_Structured diff data_
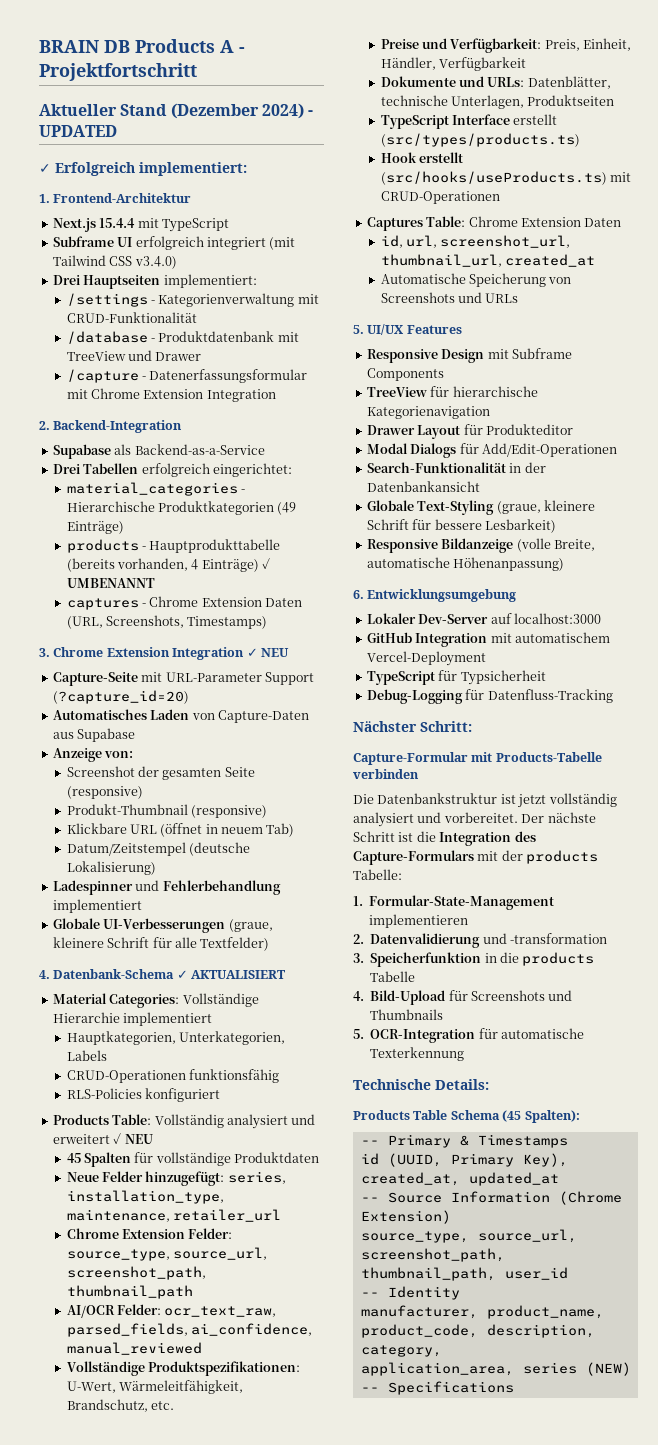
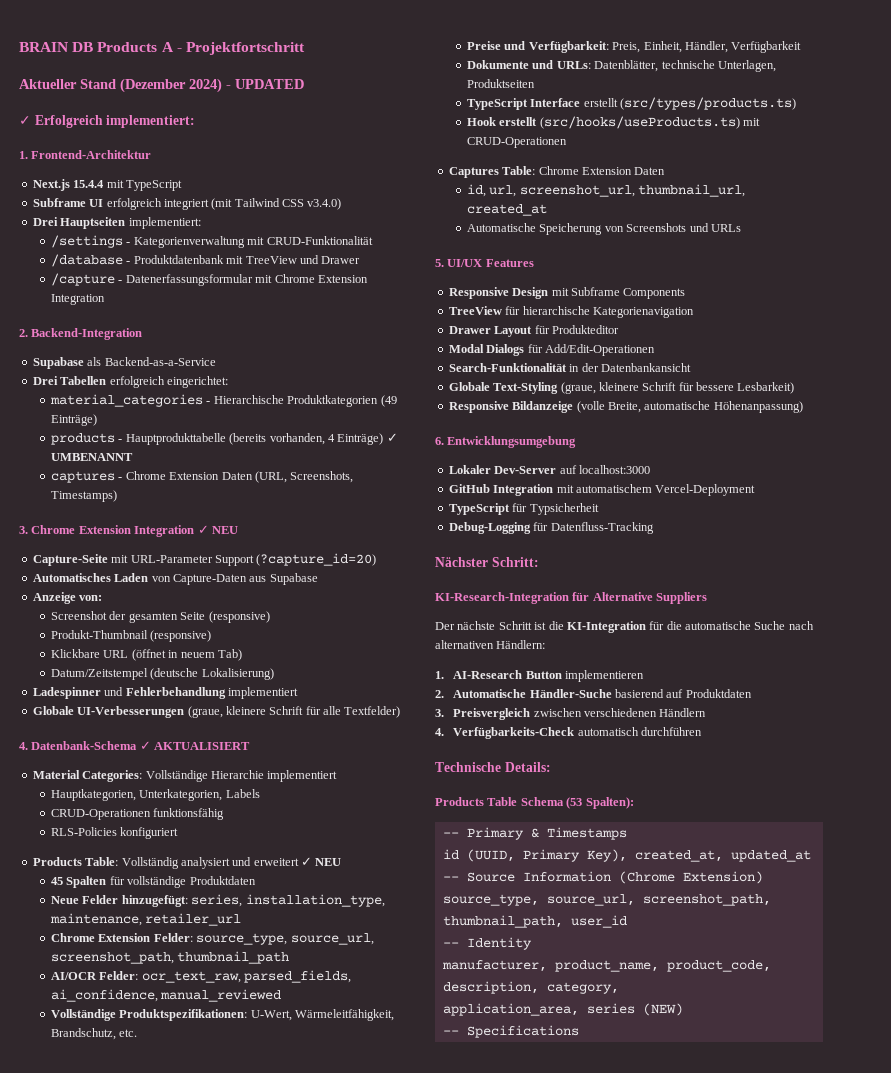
- Capture-Formular mit Products-Tabelle verbinden
- Die Datenbankstruktur ist jetzt vollständig analysiert und vorbereitet. Der nächste Schritt ist die Integration des Capture-Formulars mit der products Tabelle:
- 1. Formular-State-Management implementieren
+ KI-Research-Integration für Alternative Suppliers
+ Der nächste Schritt ist die KI-Integration für die automatische Suche nach alternativen Händlern:
+ 1. AI-Research Button implementieren
- 2. Datenvalidierung und -transformation
- 3. Speicherfunktion in die products Tabelle
- 4. Bild-Upload für Screenshots und Thumbnails
- 5. OCR-Integration für automatische Texterkennung
+ 2. Automatische Händler-Suche basierend auf Produktdaten
+ 3. Preisvergleich zwischen verschiedenen Händlern
+ 4. Verfügbarkeits-Check automatisch durchführen
- Products Table Schema (45 Spalten):
+ Products Table Schema (53 Spalten):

_TASK DIRECTIONS_
Your task is to find each line in the entries that contains the string "Spalten" and copy it.

_THE ANSWER_
- Products Table Schema (45 Spalten):
+ Products Table Schema (53 Spalten):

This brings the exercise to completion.